Une usine de Ludhiana, dans le Pendjab (Inde) - Shutterstock


Le Bangladesh, l’Inde, le Pakistan et le Myanmar figurent tous au Top 10 des fournisseurs de l’Union européenne en habillement. Et jouent par ailleurs un rôle prépondérant dans l’approvisionnement en textile du Vieux Continent.

Le Bangladesh est ainsi son deuxième fournisseur d’habillement derrière la Chine, avec 17,6 milliards d’euros de marchandises en 2019, selon l’Institut français de la mode. Le pays arrive devant l’Inde, qui occupe la 4e marche avec 4,9 milliards. Le Pakistan arrive en 7e position avec 3,01 milliards, et la Birmanie en 9e place avec 2,4 milliards, soit une explosion de 43 % sur un an seulement.

De la mer d’Arabie au golfe du Bengale, ces quatre pays égalent donc la Chine (26,8 milliards d’euros) dans l’approvisionnement européen. La possible suspension de leurs activités industrielles pourrait, de fait, avoir un impact tout aussi important que la crise chinoise ayant marqué le début d’année. Et notamment sur la production de produits de moyen et d'entrée de gamme, dont la Chine s’est progressivement désengagée au cours de la décennie écoulée à la faveur des hausses de salaires.

Des pays qui n’ont pas été épargnés par la suspension des productions chinoises. Ce que nous expliquait en février Rubana Huq, dirigeante de l'Association des fabricants et exportateurs de vêtements du Bangladesh (BGMEA). "Concernant la maille, nous sommes autonomes à 85 %, contre entre 7 à 10 % que nous faisons venir de Chine. Concernant les textiles tissés, nous ne fonctionnons qu'à 60 % sur les tissus locaux ; donc nous nous appuyons à 40 % sur l'import, dont au moins la moitié provenant de Chine. Nous devons être précautionneux (relire l'interview) » .

Une situation dans laquelle pourrait d’ailleurs également se retrouver les façonniers européens s’approvisionnant dans ces pays. L’Inde et le Pakistan sont les 3ème et 4ème fournisseurs textiles de l’UE, avec respectivement pour 2,7 et 2,6 milliards d’euros de marchandises expédiées vers le continent en 2019. Tandis que le Bangladesh occupe le 12ème rang, sur ce créneau, avec plus modestement 409 millions d’euros de textiles envoyés en Europe l’an passé.
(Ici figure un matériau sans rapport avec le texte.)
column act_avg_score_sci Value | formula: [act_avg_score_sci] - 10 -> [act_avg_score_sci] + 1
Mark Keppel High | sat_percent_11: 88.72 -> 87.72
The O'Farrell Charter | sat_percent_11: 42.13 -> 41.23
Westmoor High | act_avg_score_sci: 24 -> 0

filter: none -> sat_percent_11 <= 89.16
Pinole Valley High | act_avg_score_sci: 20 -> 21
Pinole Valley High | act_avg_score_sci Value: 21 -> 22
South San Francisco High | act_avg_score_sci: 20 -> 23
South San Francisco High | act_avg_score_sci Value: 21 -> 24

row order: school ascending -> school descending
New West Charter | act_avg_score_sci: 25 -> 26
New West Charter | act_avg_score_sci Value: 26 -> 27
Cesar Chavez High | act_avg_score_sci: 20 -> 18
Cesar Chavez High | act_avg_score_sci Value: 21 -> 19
Pression des donneurs d'ordres malgré le confinement



Contactée jeudi 16 mars quant à la situation des industriels bangladais face à l'imminence de l'épidémie, Rubana Huq se veut claire. "J'ai émis une recommandation claire de notre association, pour une fermeture (des sites, ndlr) suite à l'annonce du confinement par le Gouvernement", indique la dirigeantes. "Mais il y a des usines qui fabriquent des équipements de protection individuelle et d'autres produits essentiels, à qui leurs acheteurs ont demandé de respecter strictement les délais sous peine d'annulation, et qui sont libres de continuer à fonctionner. En tant qu'association, nous ne pouvons que recommander et nous l'avons fait en conséquence". 


Le 10 mars dernier à Dacca (Bangladesh) - Shutterstock


"Il faudra à mon avis au moins six mois avant de retrouver une certaine normalité dans l’activité", estimait en février dernier le dirigeant de l’industrie textile chinoise, Zhang Tao (relire notre interview), qui restait particulièrement prudent quant à la remise en marche des centres de production. Prudence que vient aujourd’hui confirmer la crainte d’une deuxième vague de contaminations sur le sol chinois, et qui jette une fois de plus le doute sur la capacité de « l’usine du monde » à réapprovisionner ses donneurs d’ordres.

Face à la suspension de la production chinoise, nombre d’entreprises occidentales avaient dans leurs manches des « plans B » en termes d’approvisionnement d'habillement (relire notre dossier dédié). Mais nombre de ces derniers reposent largement sur l’Inde, le Pakistan, le Bangladesh ou la Birmanie, amenés à jouer les alternatives à la Chine. Les prochaines semaines pourraient donc être déterminantes pour le sourcing international de textile-habillement.